Un doigt, parfois deux, sur deux cordes à la même case. La main saute d'un accord à l'autre plus vite qu'elle ne le pourrait jamais avec des barrés, et cette vitesse est ce qui a rendu la guitare à riffs possible.

La forme, en outre, ne change jamais. On la déplace et l'on tient un nouvel accord, sans avoir besoin de connaître les armures — c'est pourquoi c'est en général la première chose qu'un débutant apprend après les notes isolées.

Le mode est décidé ailleurs

Faute de tierce, C5 ne s'engage ni sur le majeur ni sur le mineur. Ce sont la voix, la basse ou les accords voisins qui décident, et la guitare reste neutre en dessous.

L'avantage pratique est direct : un même riff sert la version majeure et la version mineure d'un morceau. La mélodie change, la partie de guitare ne bouge pas.

Au piano et à la basse

Les pianistes prennent les deux mêmes notes quand la main gauche a besoin de poids sans boue. Dans le grave, une triade complète se brouille pour des raisons acoustiques et non électroniques : les écarts entre les harmoniques de deux notes graves tombent dans la bande critique de l'oreille. Une quinte nue y reste claire, la tierce non.

Pour le bassiste, c'est plutôt une décision d'octave : fondamentale et quinte, ou fondamentale, quinte et octave, jouées en double corde. Les deux mêmes notes et la même raison de les choisir.
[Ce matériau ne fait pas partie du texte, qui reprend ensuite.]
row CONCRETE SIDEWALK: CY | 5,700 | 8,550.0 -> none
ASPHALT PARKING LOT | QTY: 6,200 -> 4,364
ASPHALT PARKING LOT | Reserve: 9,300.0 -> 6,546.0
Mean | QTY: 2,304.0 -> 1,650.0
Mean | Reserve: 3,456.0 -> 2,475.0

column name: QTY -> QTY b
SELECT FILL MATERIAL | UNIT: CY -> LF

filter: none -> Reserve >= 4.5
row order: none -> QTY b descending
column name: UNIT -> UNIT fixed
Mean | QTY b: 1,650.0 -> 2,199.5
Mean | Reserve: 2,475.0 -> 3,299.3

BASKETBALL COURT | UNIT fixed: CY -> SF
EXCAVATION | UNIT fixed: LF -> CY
Pas seulement pour la distorsion

Les quintes claires sont un son bien plus ancien que l'amplificateur. Une cornemuse, une vielle à roue et presque tout instrument populaire à bourdon tiennent exactement cet intervalle, et l'oreille l'accepte comme fond naturel d'une mélodie.

Les quintes empilées font le même travail dans l'écriture d'orchestre : ouvertes, larges, sans nommer de mode. Les accords quartaux de ce catalogue traitent cet usage plus en détail.

Questions fréquentes

Qu'est-ce qu'un power chord ?

Fondamentale et quinte juste, noté C5. À la guitare, x35xxx ; avec l'octave, x355xx.
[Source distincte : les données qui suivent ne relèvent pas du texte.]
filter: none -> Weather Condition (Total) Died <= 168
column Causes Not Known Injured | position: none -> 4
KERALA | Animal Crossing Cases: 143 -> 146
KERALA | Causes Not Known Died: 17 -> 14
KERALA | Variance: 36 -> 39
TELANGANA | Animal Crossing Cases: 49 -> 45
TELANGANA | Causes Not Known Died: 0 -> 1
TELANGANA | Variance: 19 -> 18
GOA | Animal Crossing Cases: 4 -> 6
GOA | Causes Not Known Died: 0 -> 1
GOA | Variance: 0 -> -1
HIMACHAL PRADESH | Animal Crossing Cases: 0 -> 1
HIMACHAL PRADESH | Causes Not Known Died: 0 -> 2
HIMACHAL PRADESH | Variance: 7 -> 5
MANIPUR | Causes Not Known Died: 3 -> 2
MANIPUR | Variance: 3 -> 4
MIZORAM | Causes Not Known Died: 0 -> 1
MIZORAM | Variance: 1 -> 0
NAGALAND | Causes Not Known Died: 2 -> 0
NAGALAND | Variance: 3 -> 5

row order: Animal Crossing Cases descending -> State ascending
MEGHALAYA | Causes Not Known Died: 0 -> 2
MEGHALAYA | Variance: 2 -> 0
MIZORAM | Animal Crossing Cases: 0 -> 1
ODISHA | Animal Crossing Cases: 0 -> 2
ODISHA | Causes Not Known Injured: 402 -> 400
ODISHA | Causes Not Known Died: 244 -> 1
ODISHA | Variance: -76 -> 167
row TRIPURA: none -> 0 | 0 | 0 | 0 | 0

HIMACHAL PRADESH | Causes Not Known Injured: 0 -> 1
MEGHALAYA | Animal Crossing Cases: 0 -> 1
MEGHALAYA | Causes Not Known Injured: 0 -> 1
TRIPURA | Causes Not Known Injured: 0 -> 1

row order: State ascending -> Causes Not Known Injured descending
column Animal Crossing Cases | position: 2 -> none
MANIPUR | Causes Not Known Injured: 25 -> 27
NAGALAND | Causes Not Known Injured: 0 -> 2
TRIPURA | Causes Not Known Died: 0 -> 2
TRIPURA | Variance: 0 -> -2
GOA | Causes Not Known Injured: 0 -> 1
Un power chord est-il majeur ou mineur ?

Ni l'un ni l'autre : il n'a pas de tierce, le mode est décidé par la mélodie ou la basse.

Pourquoi ne joue-t-on pas d'accords complets en distorsion ?

La distorsion ajoute des sons différentiels : ils renforcent la quinte et dispersent la tierce, et la triade se brouille.